Aslıhan Er, fetüs döneminde dahi annenin yaşadığı duygusal olumsuzlukların, stresin, yoksulluğun veya herhangi bir stres anksiyete ile çocuğa aktarımını görebileceğimizi belirterek, “Bu nasıl oluyor dersek bizler normal yetişkin bireyler bir sıkıntı yaşadığımızda aldığımız stresin somatik halini bedenimize aktarıyoruz. Baş ağrısı, baş dönmesi, ensede uyuşukluk, el de titreme, kalp çarpıntısı gibi şeyler vücudumuza aktarılıyor. Hamile bir anne fetüs halinde olan bebeği bulunduğunda yaşadığı sıkıntıları stresi bebeğe aktarılıyor. Bebeğe aktardığı zaman bebek stresli şekilde yetişmeye başlıyor ve evreleri stresleri şekilde geçmeye başlıyor. Halk arasında ‘bebek depresyonlu doğar mı’ diye söylemler olur ve kesinlikle bebek depresyonlu doğabilir. Bunu da nasıl anlarız anne karnından itibaren bebek zaten stresle büyüdüğü ve her şeyi hissettiği için doğum anında depresyonlu doğum gerçekleşebiliyor” şeklinde konuştu.
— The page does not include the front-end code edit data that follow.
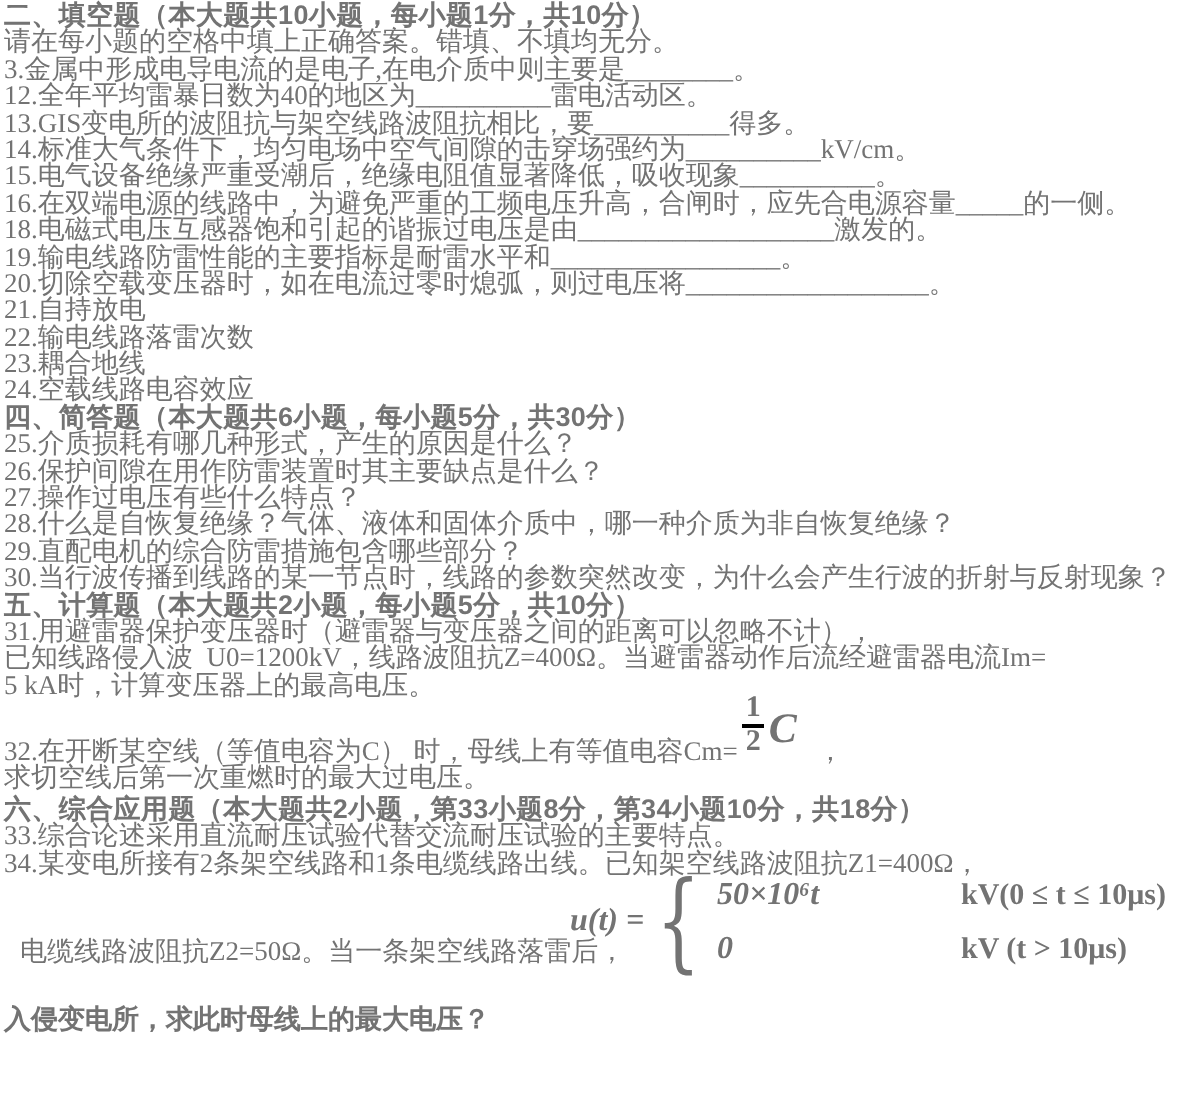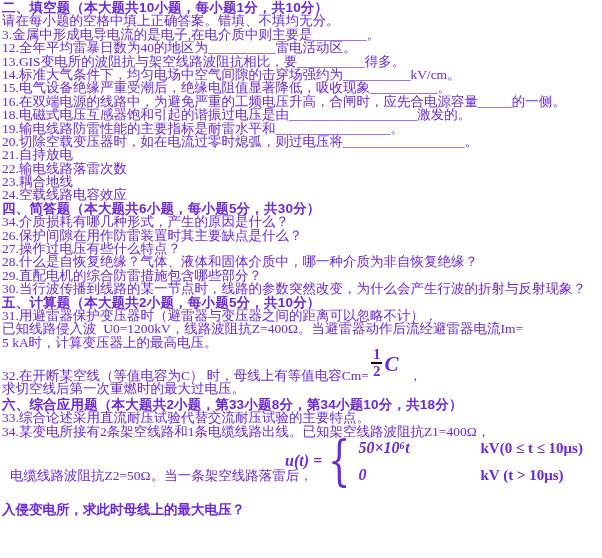--- a/index.html
+++ b/index.html
@@ -7,7 +7,7 @@
     position:relative;
     width:602px;height:558px;
     overflow:hidden;
-    background:#ffffff;color:#6d28d9;
+    background:#ffffff;color:#737373;
     font-family:"Liberation Serif","DejaVu Serif",serif;
     font-size:13.5px;
     padding:1px 0 0 2px;

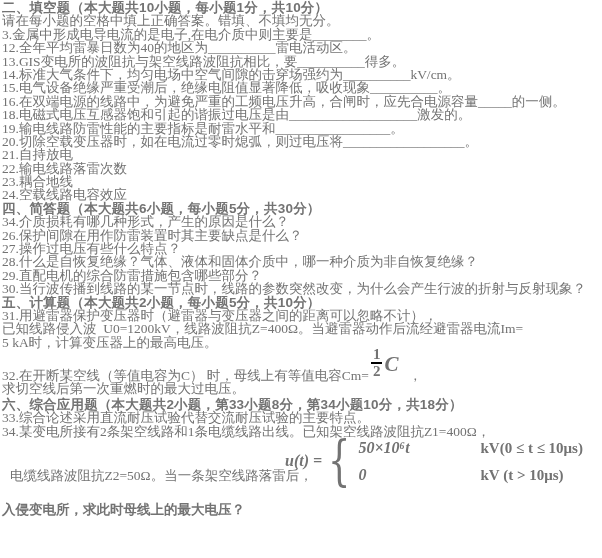--- a/index.html
+++ b/index.html
@@ -96,7 +96,7 @@
   <div class="line">24.空载线路电容效应</div>
 
   <div class="line heading">四、简答题（本大题共6小题，每小题5分，共30分）</div>
-  <div class="line">34.介质损耗有哪几种形式，产生的原因是什么？</div>
+  <div class="line">25.介质损耗有哪几种形式，产生的原因是什么？</div>
   <div class="line">26.保护间隙在用作防雷装置时其主要缺点是什么？</div>
   <div class="line">27.操作过电压有些什么特点？</div>
   <div class="line">28.什么是自恢复绝缘？气体、液体和固体介质中，哪一种介质为非自恢复绝缘？</div>

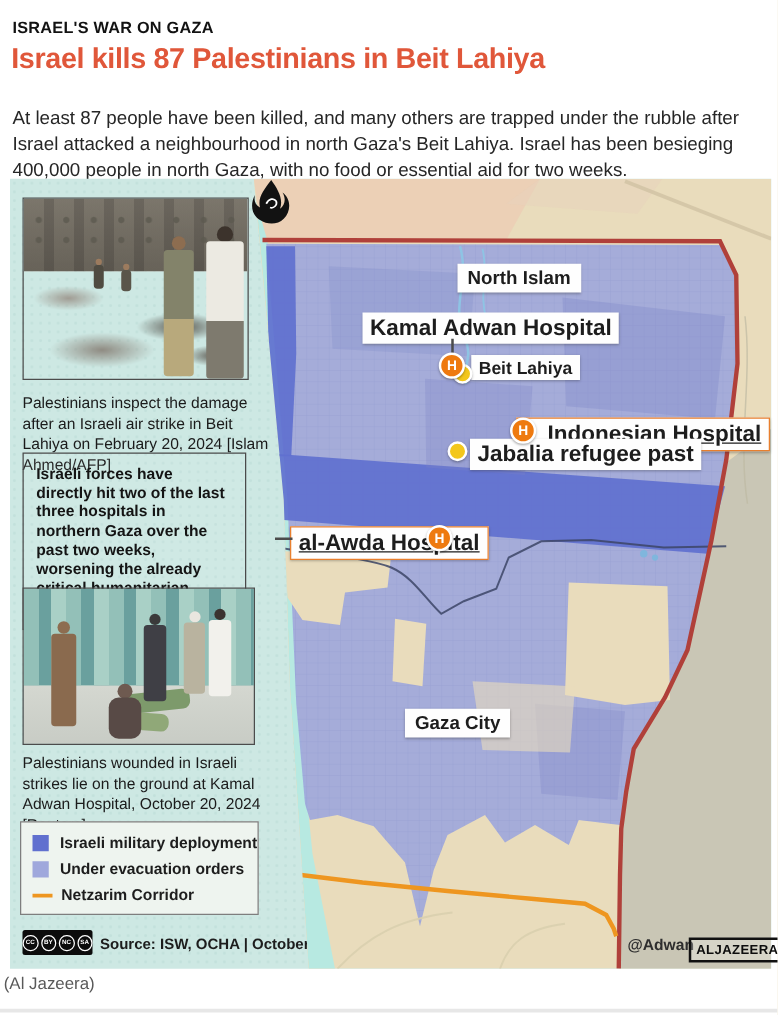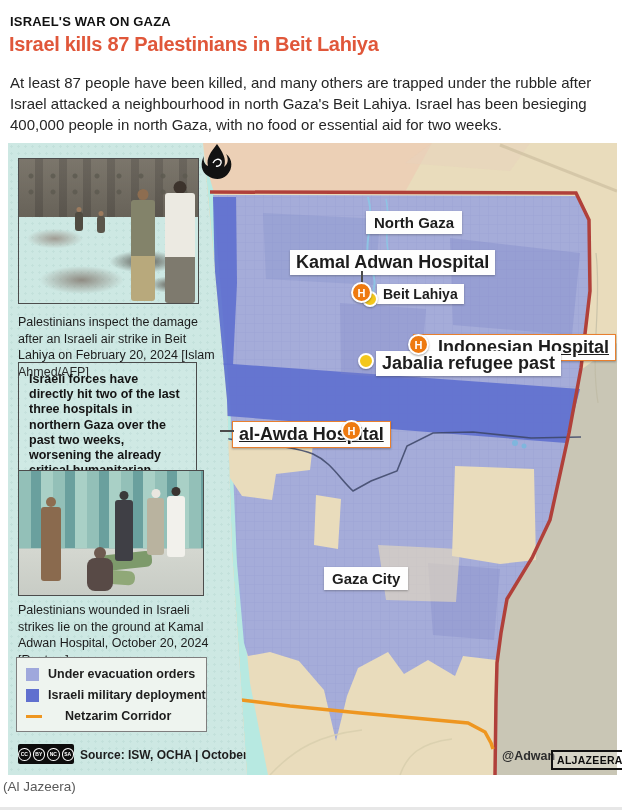--- a/index.html
+++ b/index.html
@@ -9,7 +9,7 @@
 
   
   #kicker{left:10px;top:14px;font-size:13px;font-weight:800;color:#121212;letter-spacing:.2px;}
-  #title{left:9px;top:33px;font-size:20px;font-weight:600;letter-spacing:-.3px;}
+  #title{left:9px;top:33px;font-size:23px;font-weight:600;letter-spacing:-.3px;}
   #intro{left:10px;top:72px;width:604px;font-size:15px;line-height:21px;color:#262626;font-weight:500;}
 
   

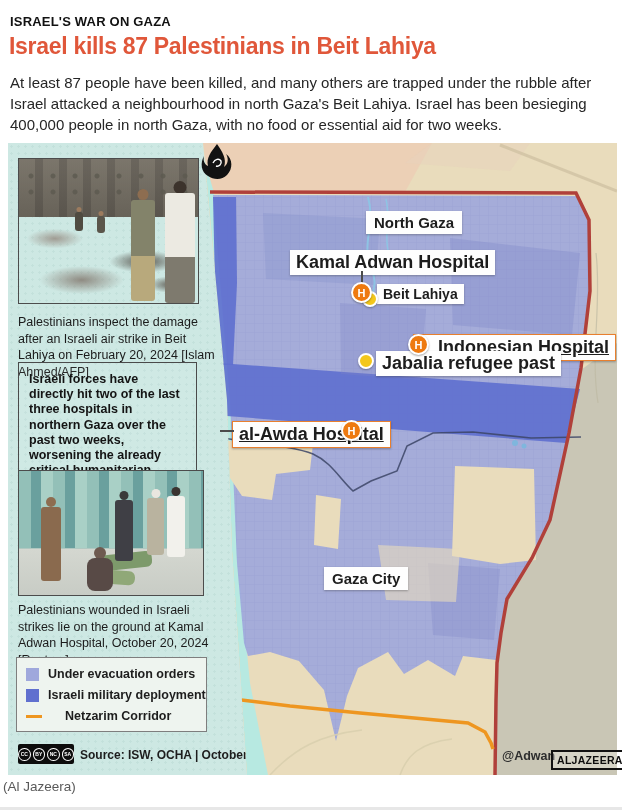--- a/index.html
+++ b/index.html
@@ -10,7 +10,7 @@
   
   #kicker{left:10px;top:14px;font-size:13px;font-weight:800;color:#121212;letter-spacing:.2px;}
   #title{left:9px;top:33px;font-size:23px;font-weight:600;letter-spacing:-.3px;}
-  #intro{left:10px;top:72px;width:604px;font-size:15px;line-height:21px;color:#262626;font-weight:500;}
+  #intro{left:10px;top:84px;width:604px;font-size:15px;line-height:21px;color:#262626;font-weight:500;}
 
   
   #graphic{left:8px;top:143px;width:609px;height:632px;background:#cde8e3;

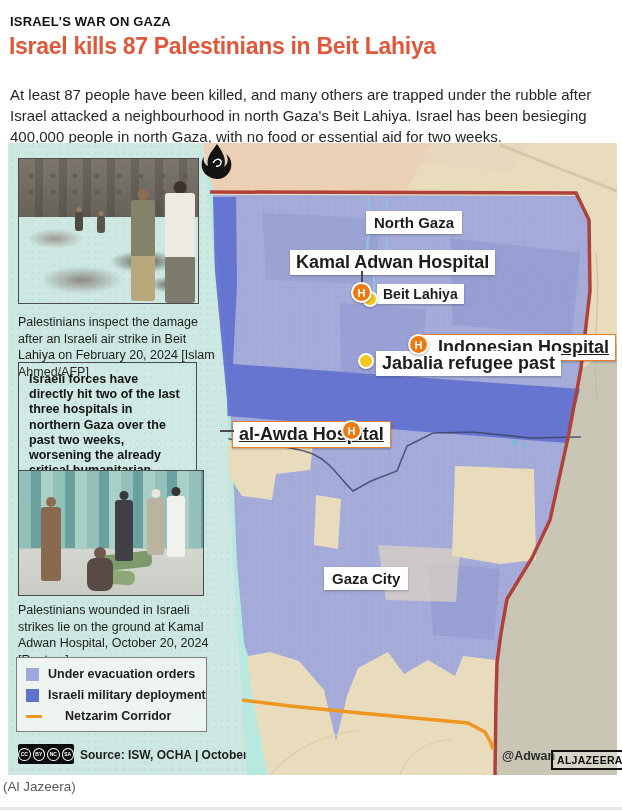--- a/index.html
+++ b/index.html
@@ -211,7 +211,7 @@
         </g>
       </svg>
 
-      <div class="mlabel big" style="left:166px;top:68px;">North Gaza</div>
+      <div class="mlabel big" style="left:166px;top:68px;">North Islam</div>
       <div class="mlabel" style="left:90px;top:107px;">Kamal Adwan Hospital</div>
       <div class="leader" style="left:161px;top:128px;width:2px;height:15px;"></div>
       <div class="cmark" style="left:162px;top:148px;"></div>

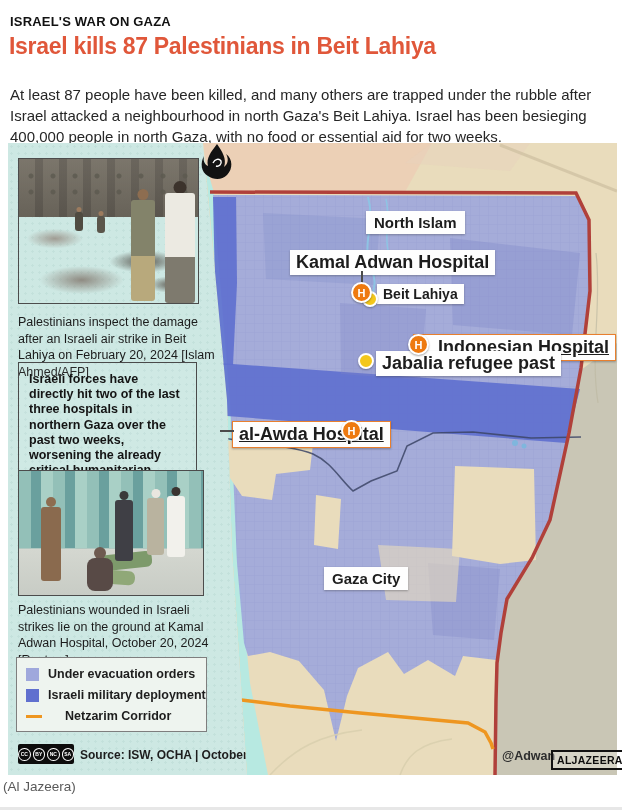--- a/index.html
+++ b/index.html
@@ -148,12 +148,12 @@
 
     <div class="abs" id="legend">
       <div class="lrow">
+        <span class="sw" style="background: rgb(96, 112, 207);"></span>
+        <span class="ltext">Israeli military deployment</span>
+      </div>
+      <div class="lrow">
         <span class="sw" style="background: rgb(159, 168, 220);"></span>
         <span class="ltext">Under evacuation orders</span>
-      </div>
-      <div class="lrow">
-        <span class="sw" style="background: rgb(96, 112, 207);"></span>
-        <span class="ltext">Israeli military deployment</span>
       </div>
       <div class="lrow">
         <span class="swline" style="background: rgb(238, 150, 32);"></span>

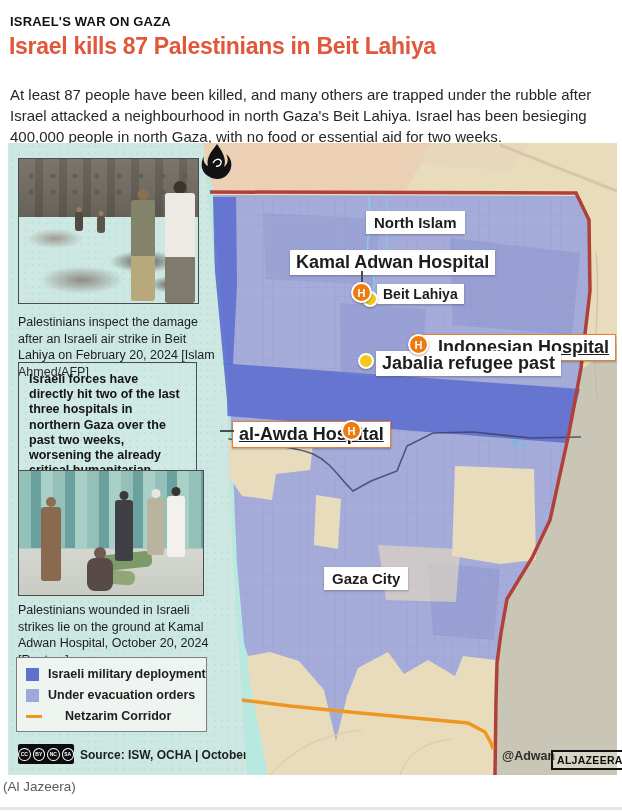--- a/index.html
+++ b/index.html
@@ -50,7 +50,7 @@
   
   #legend{left:8px;top:514px;width:180px;background:#eef4ef;border:1px solid #7e7e7e;padding:9px 0 8px 9px;}
   .lrow{display:flex;align-items:center;margin:0 0 7px 0;}
-  .lrow:last-child{margin-bottom:0;gap:16px;}
+  .lrow:last-child{margin-bottom:0;}
   .sw{width:13px;height:13px;margin-right:9px;flex:0 0 auto;}
   .swline{width:16px;height:3px;margin-right:7px;flex:0 0 auto;}
   .ltext{font-size:12.5px;font-weight:600;color:#1d1d1d;white-space:nowrap;}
Bebeğin depresyonda olduğu nasıl anlaşılır?
Er, doğumun ardından geçen 40 günlük süre içerisinde bebeğin yaşadığı gaz sancılarının ve ağlama krizlerinin depresyon belirtisi olabileceğini söyledi. Hamilelik sürecinde, annenin stres yaşanan zamanları azaltmaması halinde, bebekte kronik bir duruma gelebileceğini açıklayan Er, depresyonun bebeklik evresinden 0-5 yaş evresine kadar ilerleyebileceğini de belirtti. Aşılamayan problemler olduğunu düşünen aileler için psikoterapi ve aile danışmanlığının çözüm olacağını belirterek, destek almanın da önemini vurguladı.